### [EXERCISE DETAILS]
Every entry is to be set down a second time, precisely as written.

Top of RECORDS FOR THIS EXERCISE

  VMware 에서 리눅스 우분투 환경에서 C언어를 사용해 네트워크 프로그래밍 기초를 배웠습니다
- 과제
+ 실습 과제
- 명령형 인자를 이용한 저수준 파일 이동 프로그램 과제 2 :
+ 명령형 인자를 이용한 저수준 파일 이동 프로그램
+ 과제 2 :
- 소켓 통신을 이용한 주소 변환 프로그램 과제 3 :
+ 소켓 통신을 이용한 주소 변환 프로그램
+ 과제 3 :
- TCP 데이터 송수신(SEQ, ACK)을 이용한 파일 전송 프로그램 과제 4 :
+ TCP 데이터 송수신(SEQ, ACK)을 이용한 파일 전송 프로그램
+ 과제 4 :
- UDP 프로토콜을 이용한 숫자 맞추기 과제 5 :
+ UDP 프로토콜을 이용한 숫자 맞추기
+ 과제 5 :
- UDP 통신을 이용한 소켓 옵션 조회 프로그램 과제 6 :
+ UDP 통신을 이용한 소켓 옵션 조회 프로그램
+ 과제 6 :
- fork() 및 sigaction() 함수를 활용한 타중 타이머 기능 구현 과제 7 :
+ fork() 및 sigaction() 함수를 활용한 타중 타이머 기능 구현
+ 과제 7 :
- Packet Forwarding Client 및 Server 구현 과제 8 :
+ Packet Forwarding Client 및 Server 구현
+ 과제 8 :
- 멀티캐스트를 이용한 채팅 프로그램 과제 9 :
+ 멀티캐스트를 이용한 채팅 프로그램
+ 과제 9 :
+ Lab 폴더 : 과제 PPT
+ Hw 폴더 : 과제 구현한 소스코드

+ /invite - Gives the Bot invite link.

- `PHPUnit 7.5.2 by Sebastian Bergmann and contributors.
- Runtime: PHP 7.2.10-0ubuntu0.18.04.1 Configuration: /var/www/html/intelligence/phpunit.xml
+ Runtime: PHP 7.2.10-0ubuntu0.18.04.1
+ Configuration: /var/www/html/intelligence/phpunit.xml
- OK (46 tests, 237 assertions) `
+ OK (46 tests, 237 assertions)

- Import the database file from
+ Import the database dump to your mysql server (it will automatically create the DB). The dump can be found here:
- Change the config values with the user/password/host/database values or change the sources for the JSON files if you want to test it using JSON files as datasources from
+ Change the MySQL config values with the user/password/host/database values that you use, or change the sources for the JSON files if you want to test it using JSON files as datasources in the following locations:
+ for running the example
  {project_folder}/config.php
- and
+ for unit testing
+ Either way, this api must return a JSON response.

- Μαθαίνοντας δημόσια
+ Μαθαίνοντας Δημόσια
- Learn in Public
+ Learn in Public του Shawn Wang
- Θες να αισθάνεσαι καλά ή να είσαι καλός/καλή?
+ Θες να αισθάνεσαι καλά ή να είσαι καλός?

Bottom of RECORDS FOR THIS EXERCISE

### [RESULT]
  VMware 에서 리눅스 우분투 환경에서 C언어를 사용해 네트워크 프로그래밍 기초를 배웠습니다
- 과제
+ 실습 과제
- 명령형 인자를 이용한 저수준 파일 이동 프로그램 과제 2 :
+ 명령형 인자를 이용한 저수준 파일 이동 프로그램
+ 과제 2 :
- 소켓 통신을 이용한 주소 변환 프로그램 과제 3 :
+ 소켓 통신을 이용한 주소 변환 프로그램
+ 과제 3 :
- TCP 데이터 송수신(SEQ, ACK)을 이용한 파일 전송 프로그램 과제 4 :
+ TCP 데이터 송수신(SEQ, ACK)을 이용한 파일 전송 프로그램
+ 과제 4 :
- UDP 프로토콜을 이용한 숫자 맞추기 과제 5 :
+ UDP 프로토콜을 이용한 숫자 맞추기
+ 과제 5 :
- UDP 통신을 이용한 소켓 옵션 조회 프로그램 과제 6 :
+ UDP 통신을 이용한 소켓 옵션 조회 프로그램
+ 과제 6 :
- fork() 및 sigaction() 함수를 활용한 타중 타이머 기능 구현 과제 7 :
+ fork() 및 sigaction() 함수를 활용한 타중 타이머 기능 구현
+ 과제 7 :
- Packet Forwarding Client 및 Server 구현 과제 8 :
+ Packet Forwarding Client 및 Server 구현
+ 과제 8 :
- 멀티캐스트를 이용한 채팅 프로그램 과제 9 :
+ 멀티캐스트를 이용한 채팅 프로그램
+ 과제 9 :
+ Lab 폴더 : 과제 PPT
+ Hw 폴더 : 과제 구현한 소스코드

+ /invite - Gives the Bot invite link.

- `PHPUnit 7.5.2 by Sebastian Bergmann and contributors.
- Runtime: PHP 7.2.10-0ubuntu0.18.04.1 Configuration: /var/www/html/intelligence/phpunit.xml
+ Runtime: PHP 7.2.10-0ubuntu0.18.04.1
+ Configuration: /var/www/html/intelligence/phpunit.xml
- OK (46 tests, 237 assertions) `
+ OK (46 tests, 237 assertions)

- Import the database file from
+ Import the database dump to your mysql server (it will automatically create the DB). The dump can be found here:
- Change the config values with the user/password/host/database values or change the sources for the JSON files if you want to test it using JSON files as datasources from
+ Change the MySQL config values with the user/password/host/database values that you use, or change the sources for the JSON files if you want to test it using JSON files as datasources in the following locations:
+ for running the example
  {project_folder}/config.php
- and
+ for unit testing
+ Either way, this api must return a JSON response.

- Μαθαίνοντας δημόσια
+ Μαθαίνοντας Δημόσια
- Learn in Public
+ Learn in Public του Shawn Wang
- Θες να αισθάνεσαι καλά ή να είσαι καλός/καλή?
+ Θες να αισθάνεσαι καλά ή να είσαι καλός?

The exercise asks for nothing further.